• Ricky Duraes

Operação antiterrorista dos EUA na Síria mata líder do Estado Islâmico

Em comunicado, Joe Biden anunciou esta quinta-feira que ataque, na zona da fronteira com a Turquia, vitimou Abu Ibrahim al-Hashimi al-Qurayshi, líder do Estado Islâmico. Outras 12 pessoas morreram.


Foto:G1

As tropas especiais americanas mataram Abu Ibrahim al-Hashimi al-Qurayshi, líder do Estado Islâmico ('Daesh'), anunciou o presidente Joe Biden esta quinta-feira.


A morte do líder do grupo terrorista surge depois de um ataque na noite anterior na Síria, pelos Estados Unidos, ter morto 13 pessoas.


"Obrigado à coragem das nossas forças armadas, removemos do campo de batalha Abu Ibrahim al-Hashimi al-Qurayshi, líder do Estado Islâmico".


O ataque foi em Atmeh, uma cidade na zona de Afrin, perto da fronteira entre a Síria e a Turquia - uma zona disputada e controlada por rebeldes sírios curdos.


Entre os mortos no ataque de quarta-feira, morreram seis crianças e quatro mulher.


Esta foi a maior operação das forças dos EUA na Síria desde a morte, em outubro de 2019, de Abu Bakr al-Baghdadi, líder do grupo jihadista Estado Islâmico, morto num ataque na região de Idlib, que escapa ao controlo do poder na Síria, indicou o diretor do Observatório Sírio para os Direitos Humanos (OSDH), Rami Abdel Rahmane.

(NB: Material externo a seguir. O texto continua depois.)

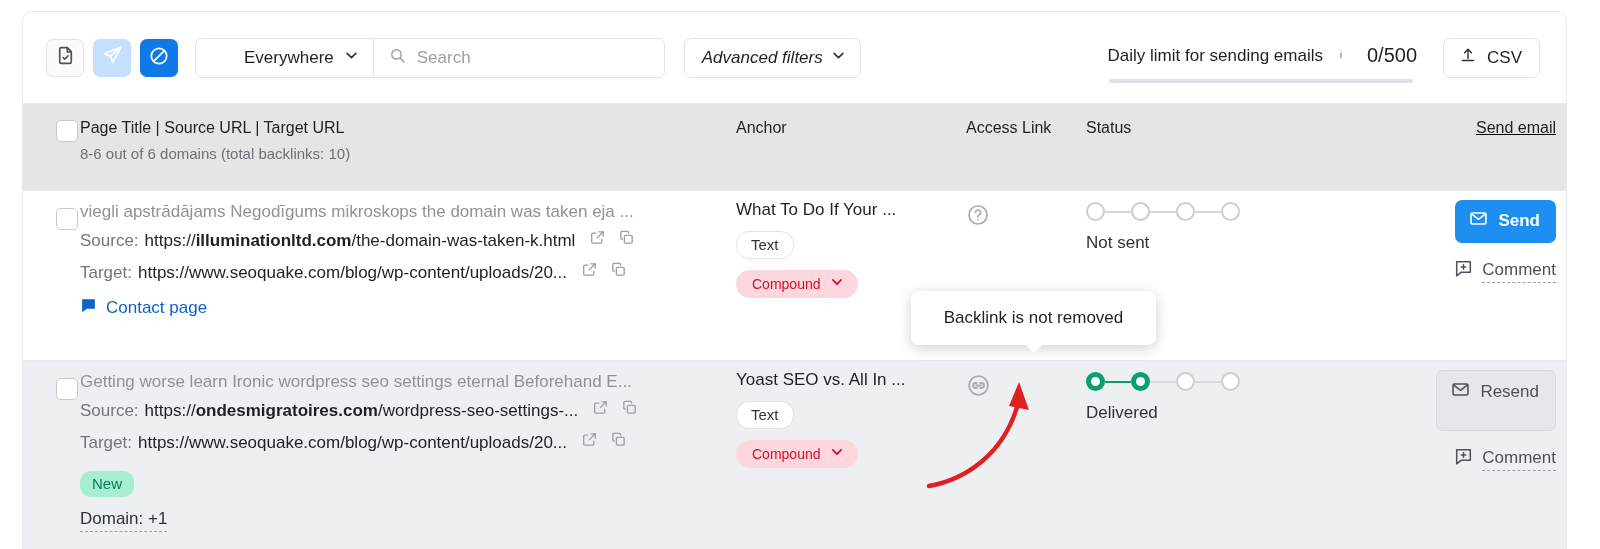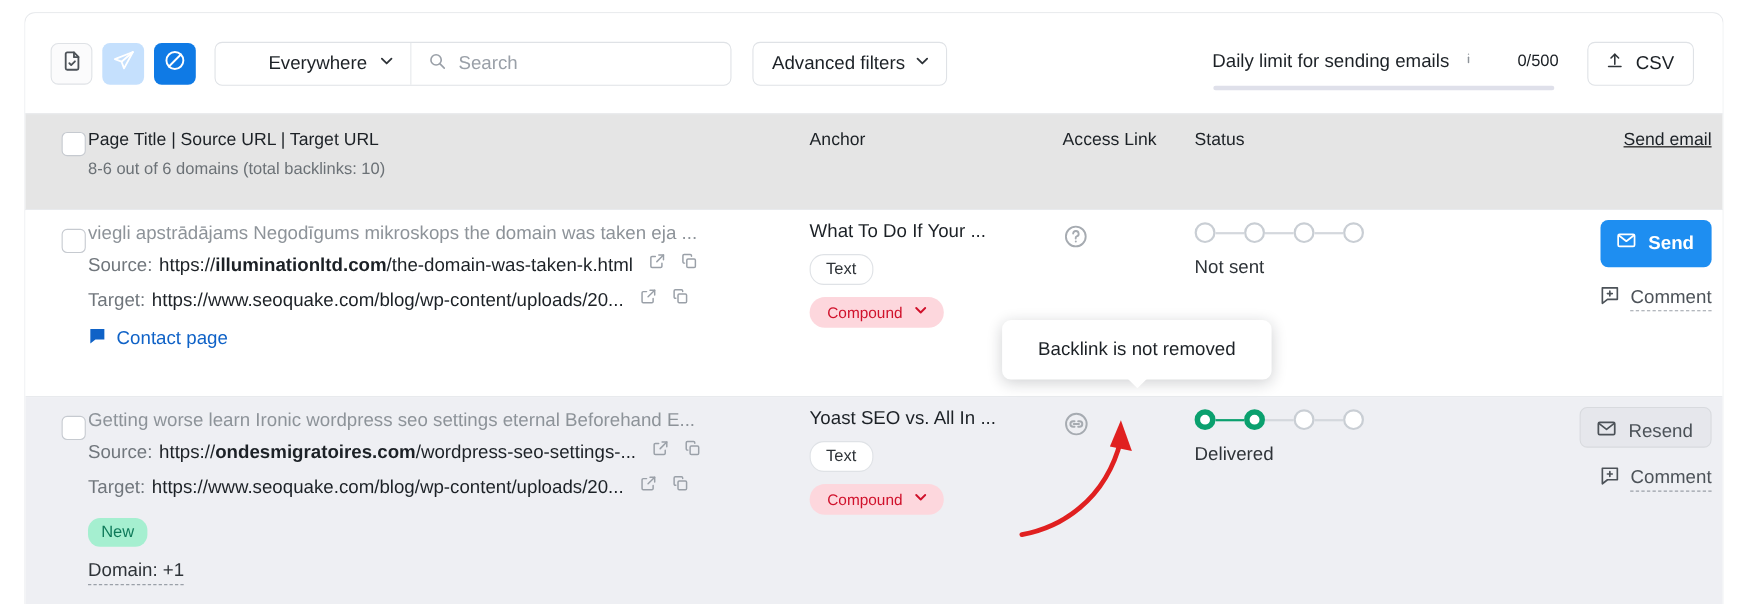"Advanced filters" .adv-filters { font-style: none -> italic }
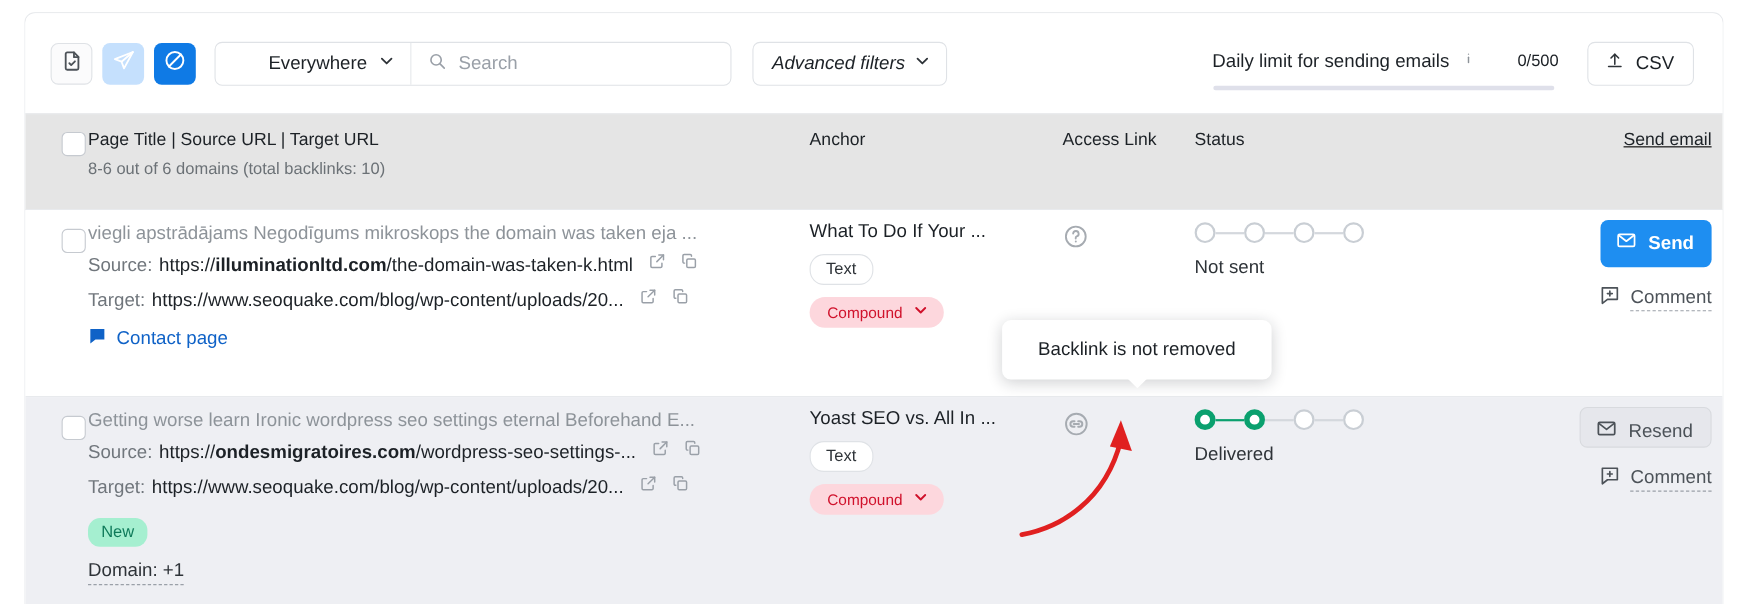"0/500" .limit-count { font-size: 15px -> 20px; margin-left: 26px -> 8px }
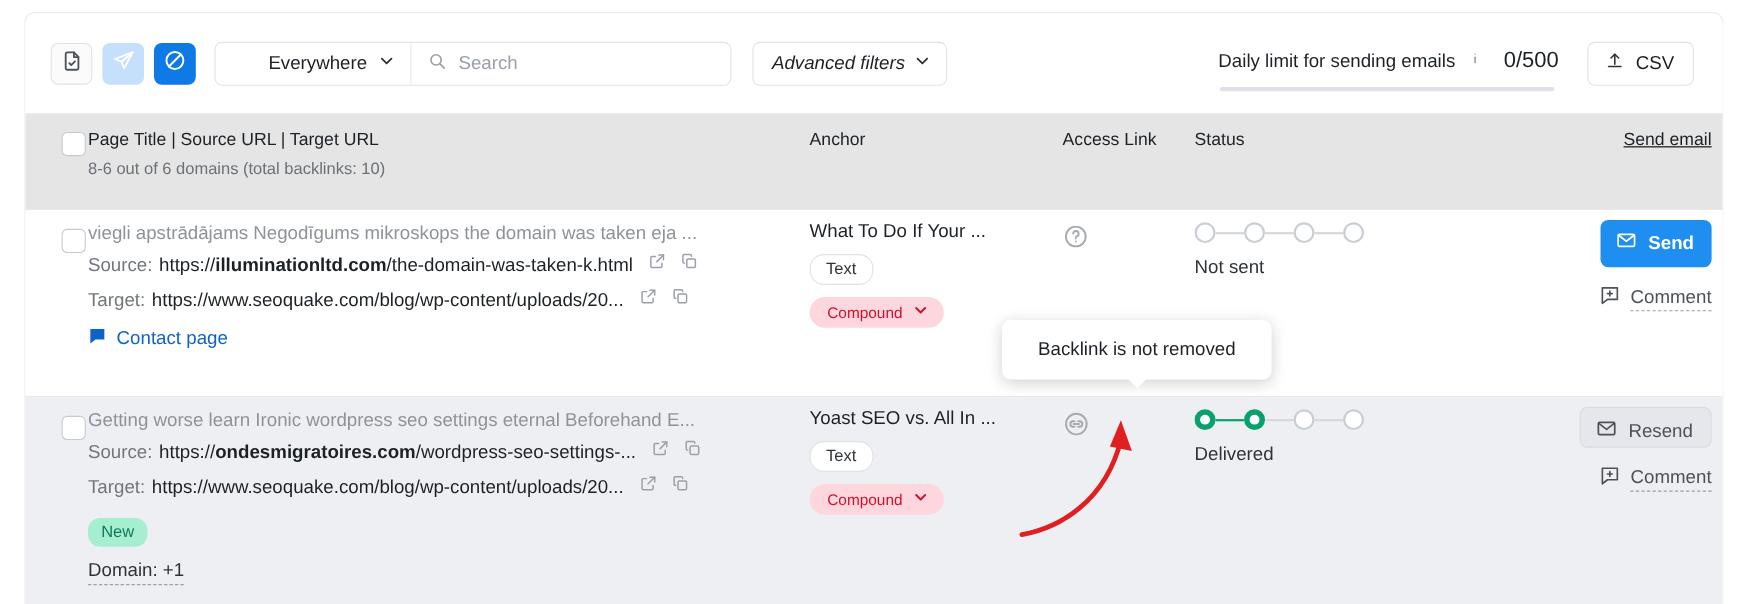"Resend" .btn-resend { padding: 9px 16px 2px 14px -> 9px 16px 26px 14px }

Segundo o observatório Sirio, que conta com uma vasta rede de fontes naquele país em guerra, os soldados desembarcaram de helicóptero perto de acampamentos para deslocados na localidade de Atmé, em grande parte controlada por jihadistas e rebeldes. A operação provocou confrontos que duraram duas horas.


A operação desta quinta-feira ocorreu poucos dias após o fim de um ataque do denominado Estado Islâmico a uma prisão das Forças Democráticas Sírias, dominadas pelos curdos, na região de Hassaké (nordeste). Este ataque foi a ofensiva mais importante do grupo jihadista desde sua derrota territorial na Síria, em 2019.